Réunion du 4 décembre 2009 à 22h00
Loi de finances pour 2010 — Ville et logement

Fadela Amara, secrétaire d'État chargée de la politique de la ville :

Monsieur le président, madame la présidente de la commission des affaires sociales, monsieur le président de la commission des finances, madame, messieurs les rapporteurs, mesdames, messieurs les sénateurs, je constate, aux vues de la diversité de vos questions, que vous nourrissez un vif intérêt pour la politique de la ville, et je m’en réjouis.

Les actuelles zones urbaines sensibles, ou ZUS, comprennent quatre millions d’habitants. Et si l’on considère les quartiers bénéficiant d’un contrat urbain de cohésion sociale, ce sont huit millions d’habitants qui sont concernés par les actions que je mène au titre de la politique de la ville. II ne s’agit donc pas d’un enjeu marginal.

La dynamique « Espoir banlieues » se veut une politique sur mesure pour répondre aux exigences et aux besoins des habitants des quartiers. Si j’ai appelé ainsi cette action, c’est parce qu’elle crée une dynamique collective qui mobilise l’ensemble des acteurs concernés : l’État, les collectivités locales, les associations, le monde économique.

L’année 2010 connaît un contexte budgétaire difficile, certes. Mais, compte tenu des enjeux, les crédits d’intervention de la politique de la ville doivent être non seulement maintenus, mais renforcés. C’est pourquoi ce projet de budget pour 2010 doit être regardé à l’aune de l’effort qui sera accompli pour les banlieues.
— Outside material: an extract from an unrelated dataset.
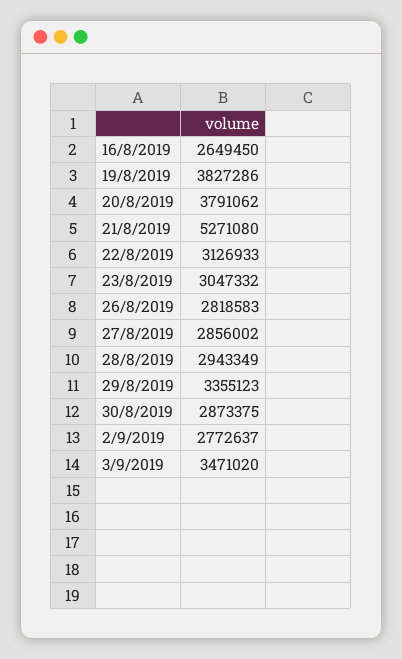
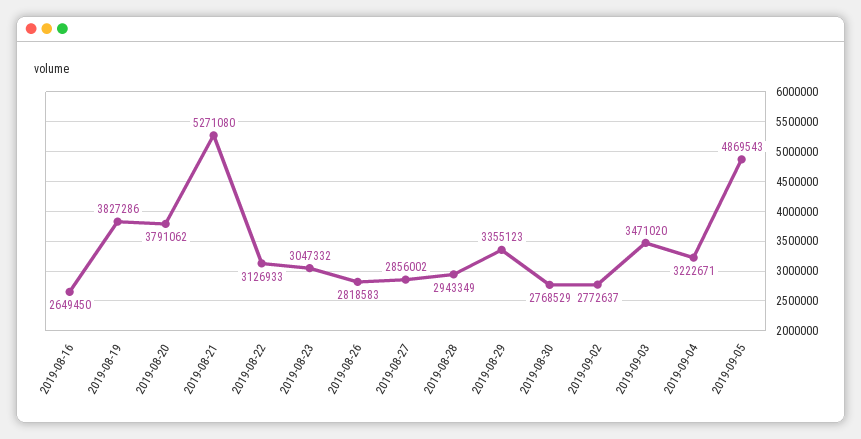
30/8/2019: 2873375 -> 2768529
2019-09-04: none -> 3222671
2019-09-05: none -> 4869543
Je ne reviendrai pas sur les grandes tendances décrites par M. Dallier, rapporteur spécial, mais je tiens à affirmer que la sécurisation de ce budget est l’une de mes priorités. Elle l’est d’autant plus que le dernier rapport de l’Observatoire national des zones urbaines sensibles, ou ONZUS, a mesuré l’ampleur de la précarité que connaissent les populations des zones urbaines sensibles, pauvreté qui a augmenté sous l’effet de la crise économique, comme l’a judicieusement rappelé Mme Bariza Khiari, rapporteur pour avis.

Cela nous montre plus que jamais que nous devons redoubler d’efforts pour réduire cette fracture sociale. Dans cette perspective, mon action ministérielle sera renforcée sur les grandes priorités.
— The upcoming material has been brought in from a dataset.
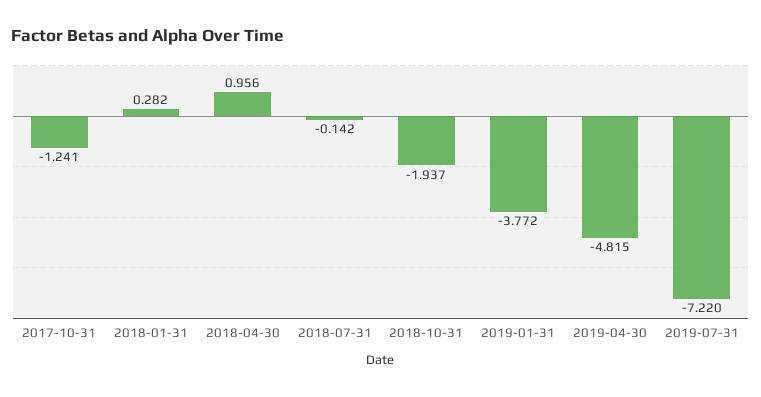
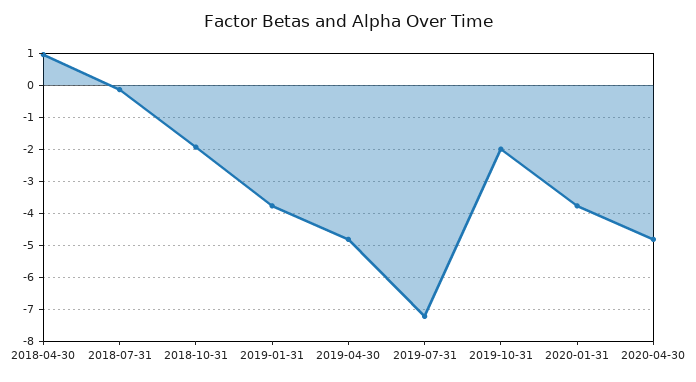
2017-10-31: -1.241 -> none
2018-01-31: 0.282 -> none
2019-10-31: none -> -2
2020-01-31: none -> -3.8
2020-04-30: none -> -4.8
Il s’agit, d’abord, de la rénovation urbaine. Ce sujet me tient particulièrement à cœur, parce qu’il est le levier de la transformation visible du cadre de vie des habitants. Depuis 2007, le chemin parcouru par l’Agence nationale pour la rénovation urbaine est considérable. Au travers de 375 projets concernant 475 villes, près de 42 milliards d’euros de travaux ont été générés par les 12 milliards d’euros apportés par l’ANRU. Ce sont autant d’emplois sauvegardés ou créés.
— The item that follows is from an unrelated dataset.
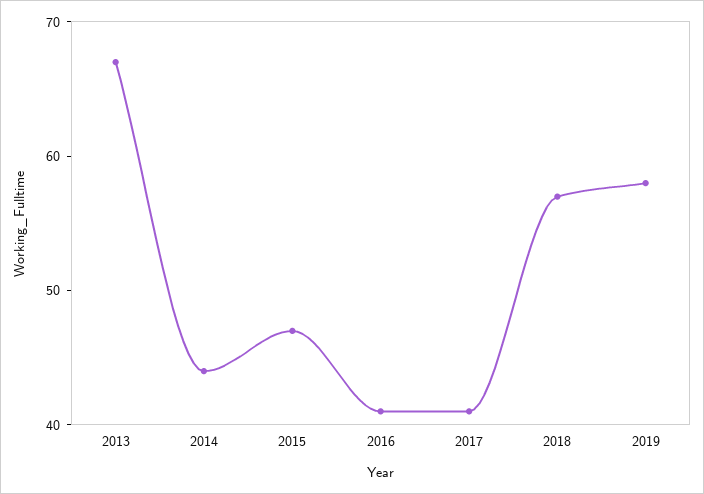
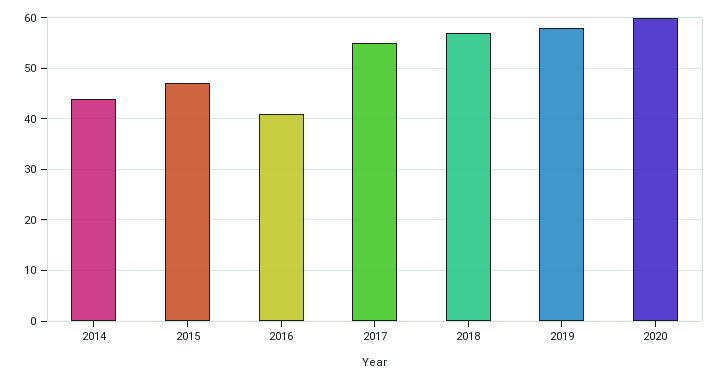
2013: 67 -> none
2017: 41 -> 55
2020: none -> 60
Grâce à une meilleure fluidité des financements, on assiste à une accélération du programme, qui constitue une véritable force d’entraînement pour l’ensemble de notre économie.

Aujourd’hui, la totalité des 12 milliards d’euros est réservée et la forte augmentation du volume d’opérations sur la période 2009-2011, communément appelée la « bosse de l’ANRU », suscite des inquiétudes. Le financement de l’ANRU sur cette période est assuré. Pour celle qui s’ouvre en 2012, je m’engage à ce qu’une concertation avec les partenaires sociaux débute dès l’année prochaine.

Le succès de l’agence est salué par tous les élus. Ensemble, nous considérons qu’il faut terminer le travail, et c’est pourquoi je milite pour un PNRU 2.

De plus, cette année, la mobilisation supplémentaire de l’État s’est traduite par l’allocation de 350 millions d’euros à l’ANRU dans le cadre du plan de relance. Rapidement consommés, ces crédits ont permis la montée en puissance d’opérations qui ont généré 4, 4 milliards d’euros de travaux. Ce sont autant d’emplois créés, notamment pour les jeunes des quartiers.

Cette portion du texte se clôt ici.